- _Problem statement_:
Below are entries with pictures in them. Output exactly the lines starting at the line with "font-size: 16px ->" and ending at the line with "width: 126px ->", both included, but not the pictures.

##### Source material

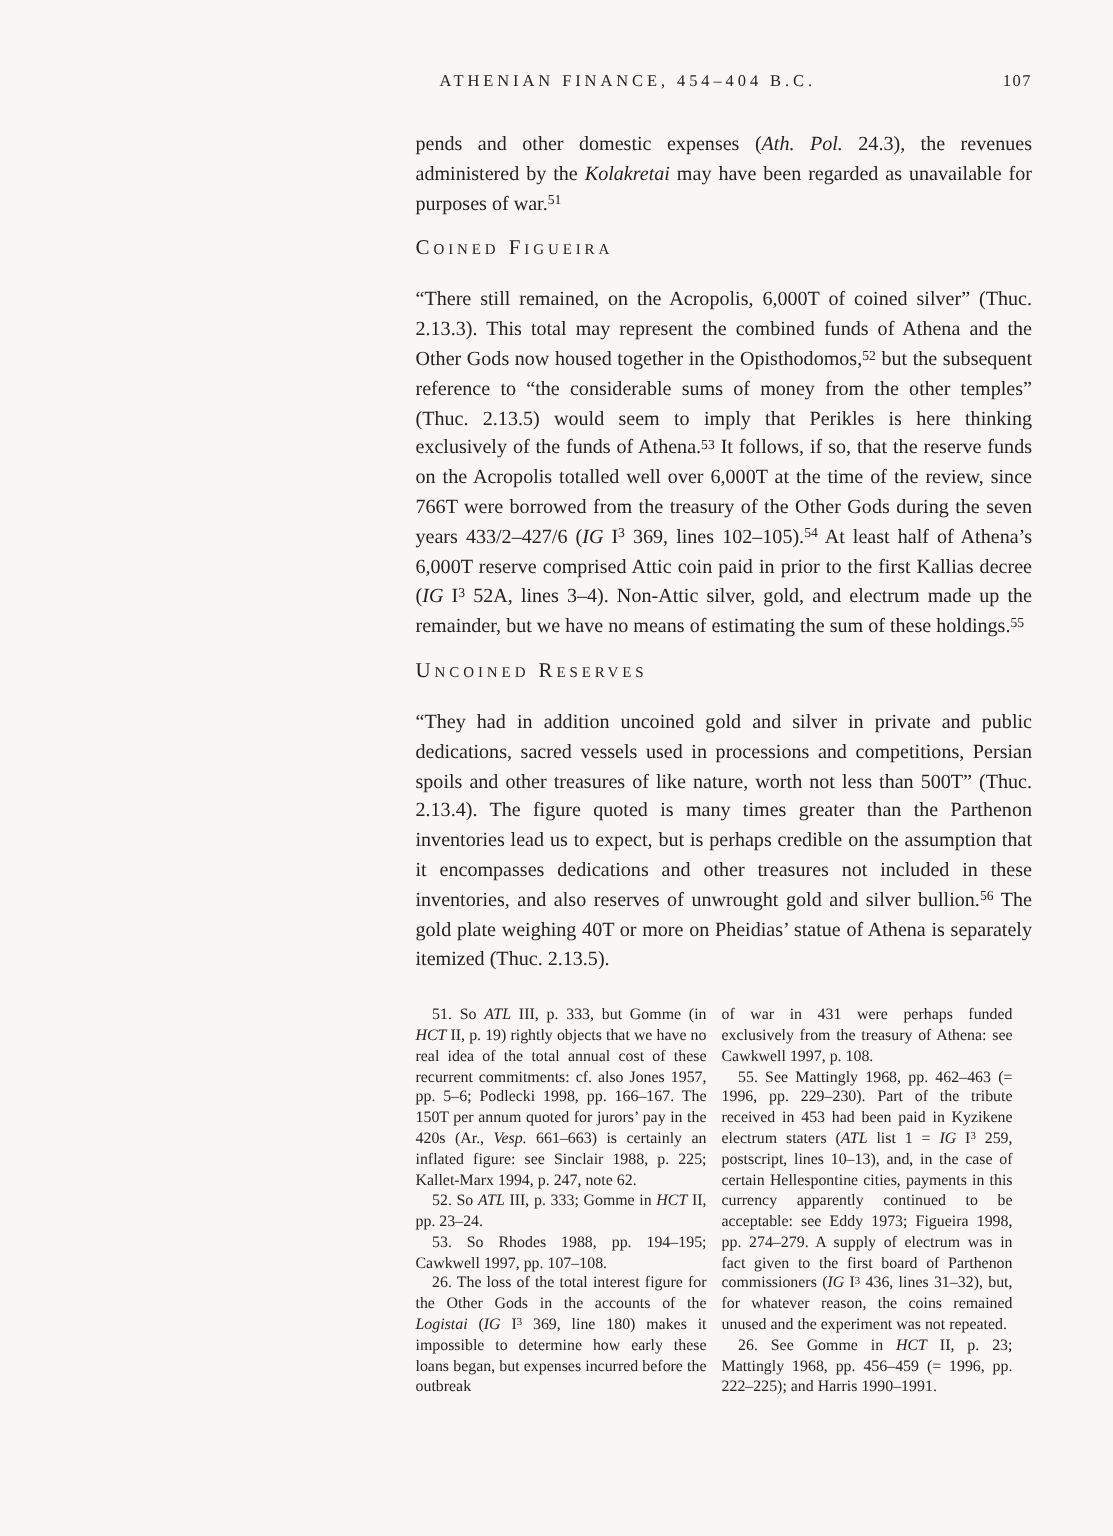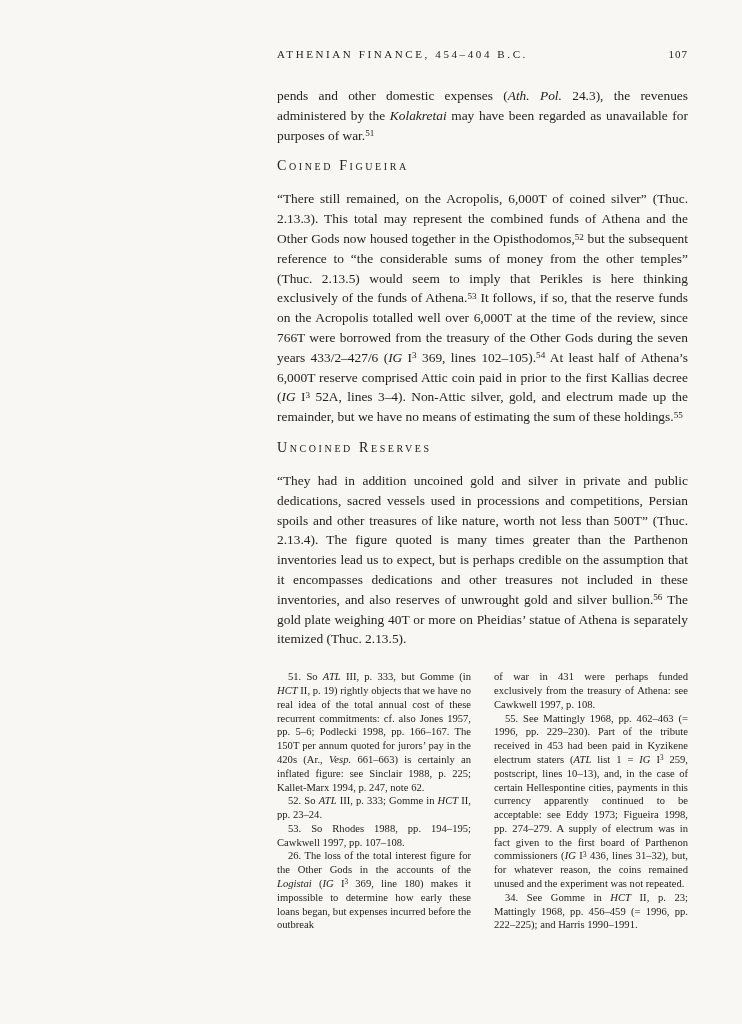"ATHENIAN FINANCE, 454–404 B.C." .running-head .head-title { margin-left: none -> 16px }
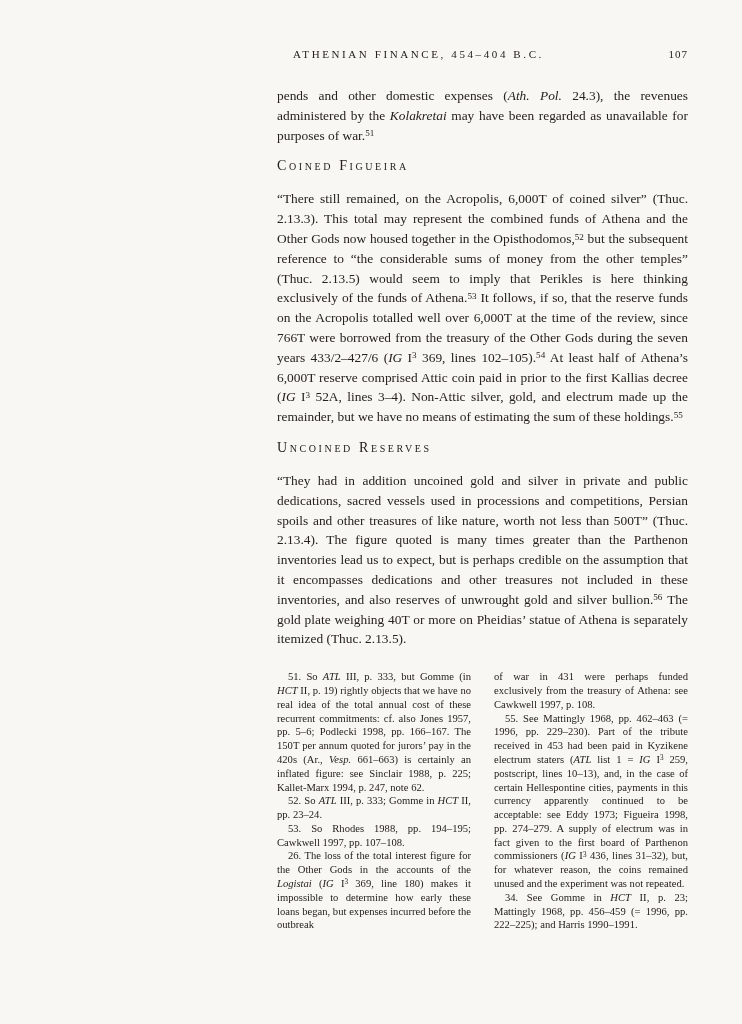"51. So ATL III, p." .footnotes { gap: 23px -> 10px }
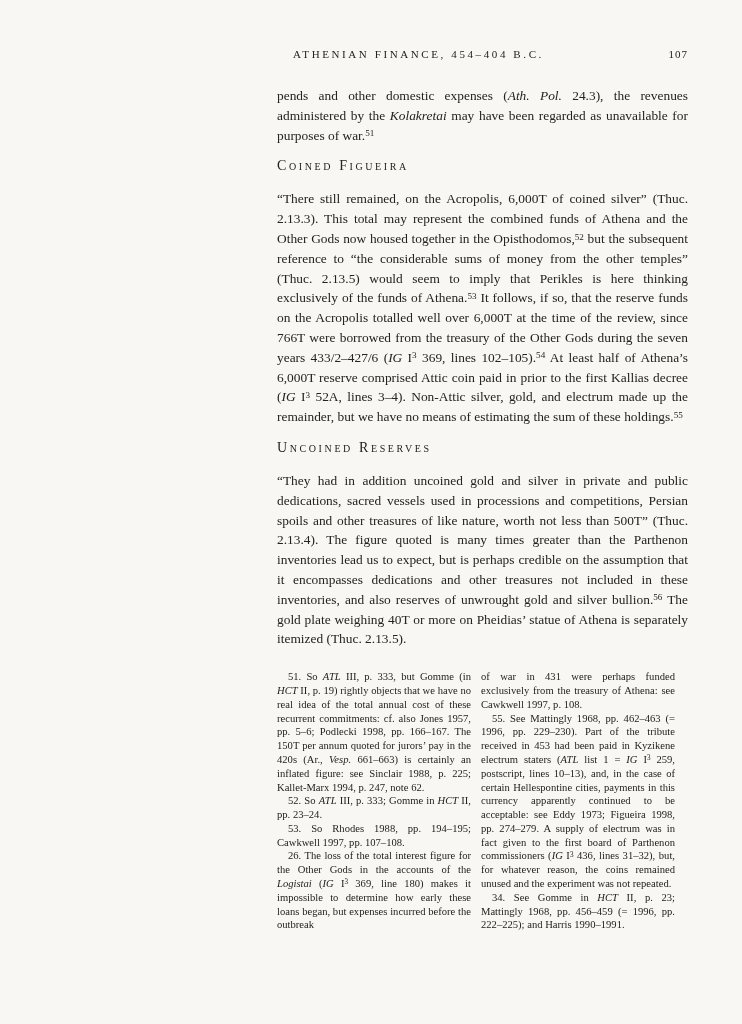"34. See Gomme in" span { text: 34 -> 26 }
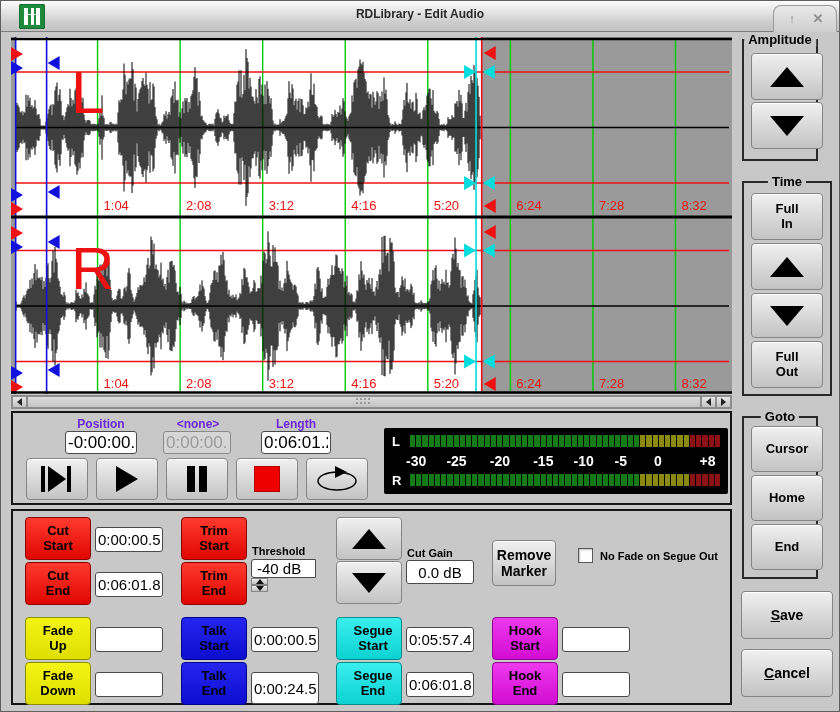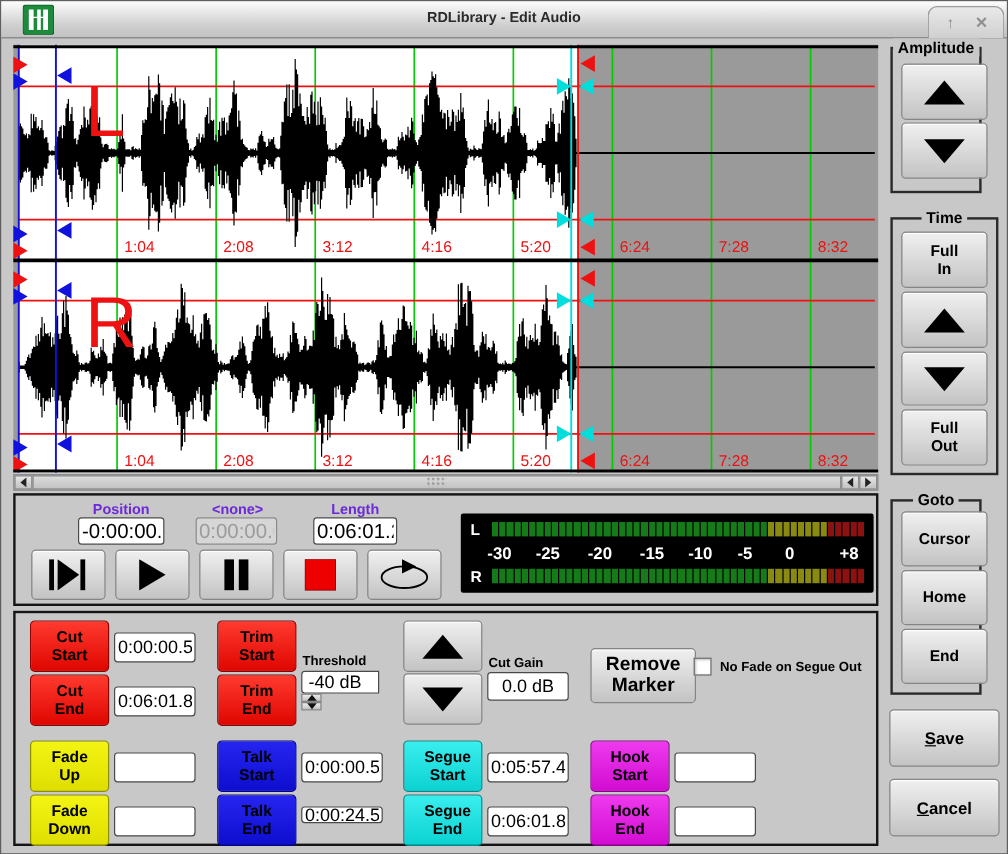"Remove" div.btn { font-size: 16px -> 14px; width: 88px -> 64px }
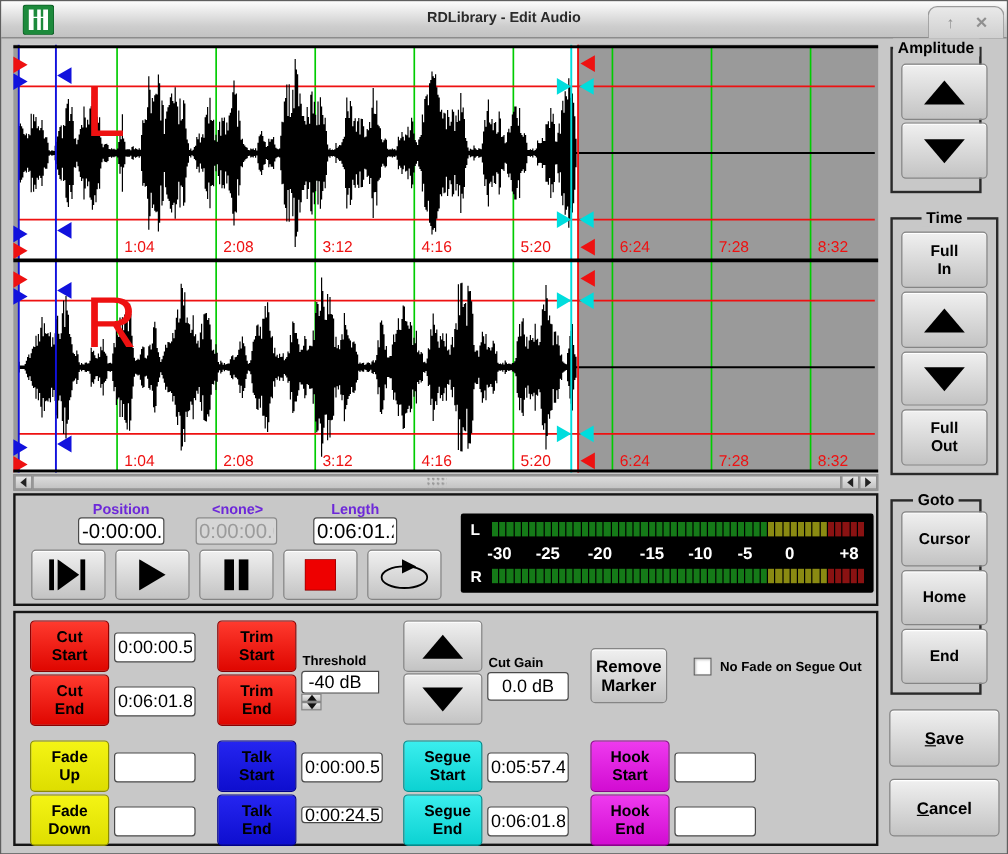"0:00:24.5" input.field { height: 14px -> 32px }
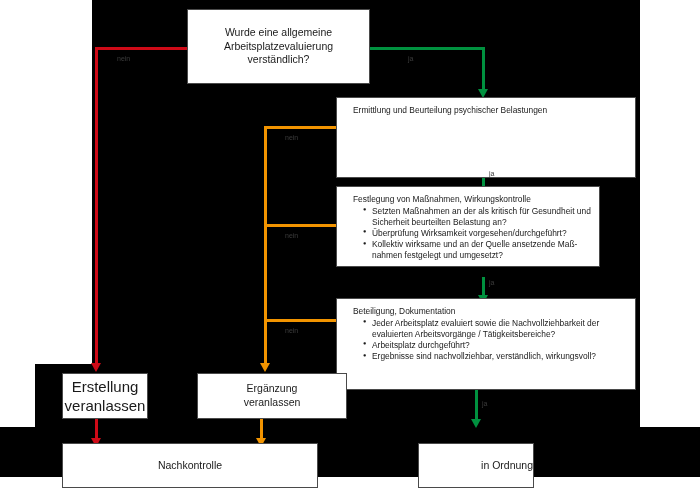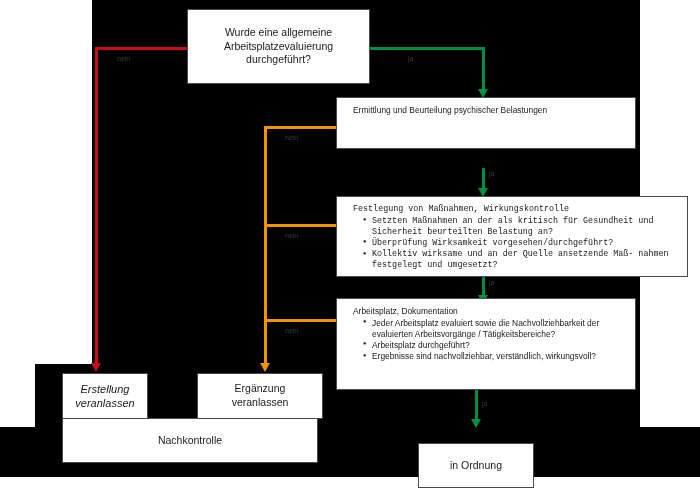"durchgeführt?" div { text: durchgeführt -> verständlich }
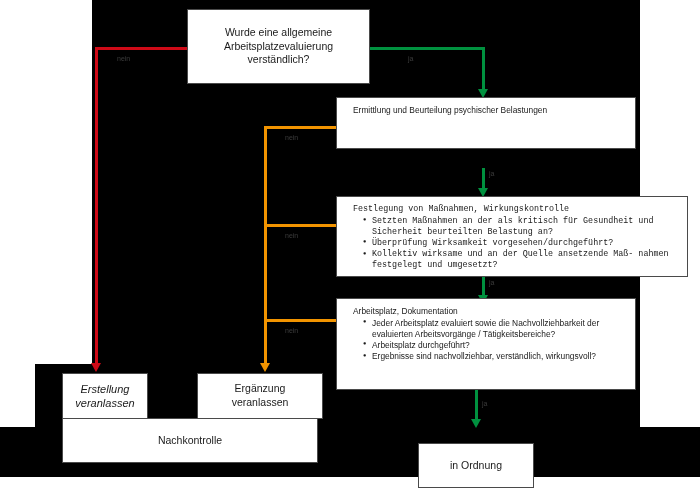"Ermittlung und Beurteilung psychischer" div.box { height: 52px -> 81px }
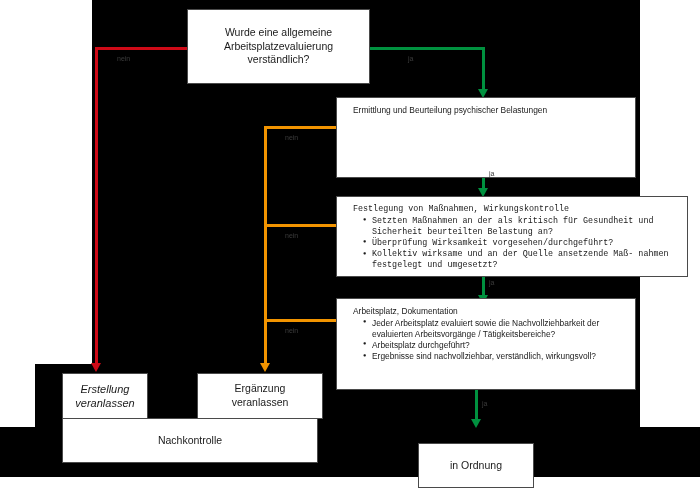"Festlegung von Maßnahmen," div.box { font-family: Liberation Mono, monospace -> none; top: 196px -> 186px; width: 352px -> 264px }
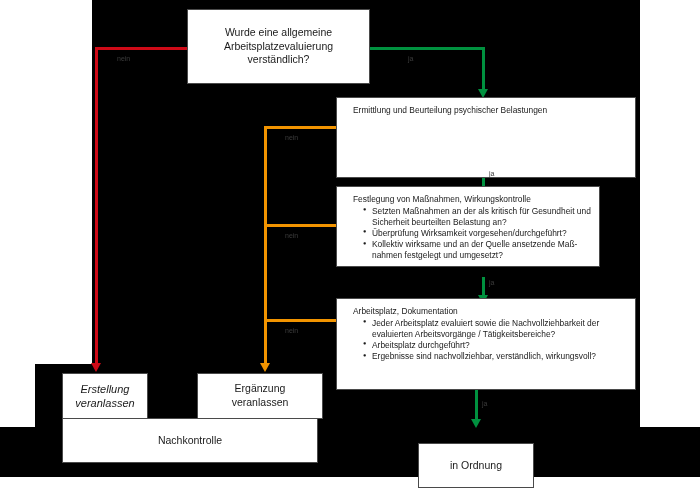"Arbeitsplatz, Dokumentation" div.box-title { text: Arbeitsplatz -> Beteiligung }
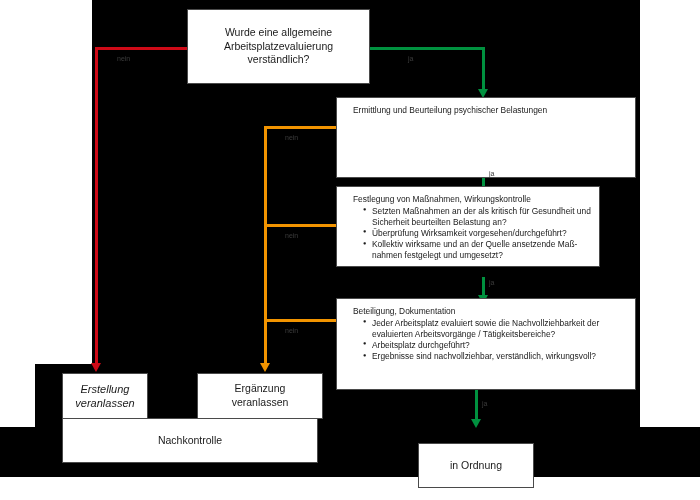"Erstellung" div.box { font-size: 11px -> 15px; font-style: italic -> none }
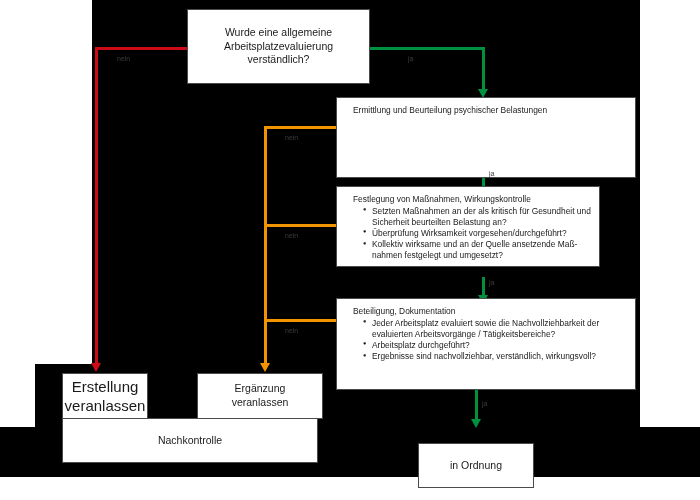"Ergänzung" div.box { width: 126px -> 150px }
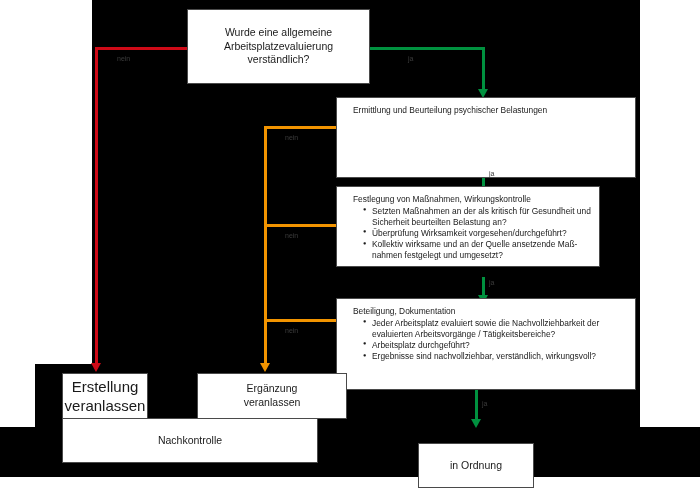"Nachkontrolle" div.box { top: 418px -> 443px }
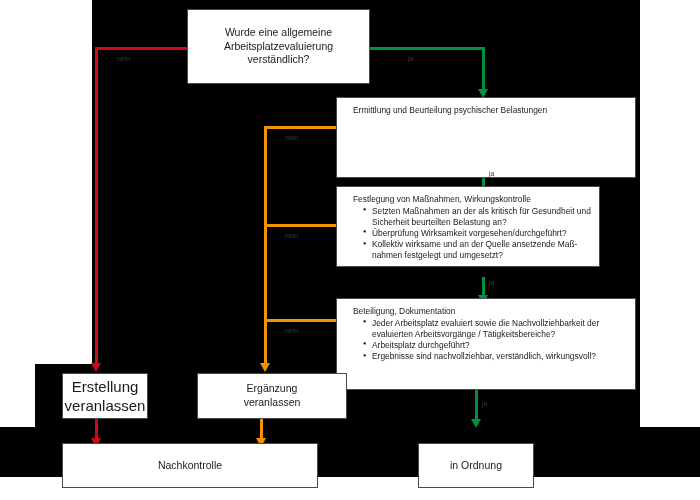"in Ordnung" div.box { justify-content: none -> flex-end }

##########

- _Answer space_:
"Remove" div.btn { font-size: 16px -> 14px; width: 88px -> 64px }
"0:00:24.5" input.field { height: 14px -> 32px }
"durchgeführt?" div { text: durchgeführt -> verständlich }
"Ermittlung und Beurteilung psychischer" div.box { height: 52px -> 81px }
"Festlegung von Maßnahmen," div.box { font-family: Liberation Mono, monospace -> none; top: 196px -> 186px; width: 352px -> 264px }
"Arbeitsplatz, Dokumentation" div.box-title { text: Arbeitsplatz -> Beteiligung }
"Erstellung" div.box { font-size: 11px -> 15px; font-style: italic -> none }
"Ergänzung" div.box { width: 126px -> 150px }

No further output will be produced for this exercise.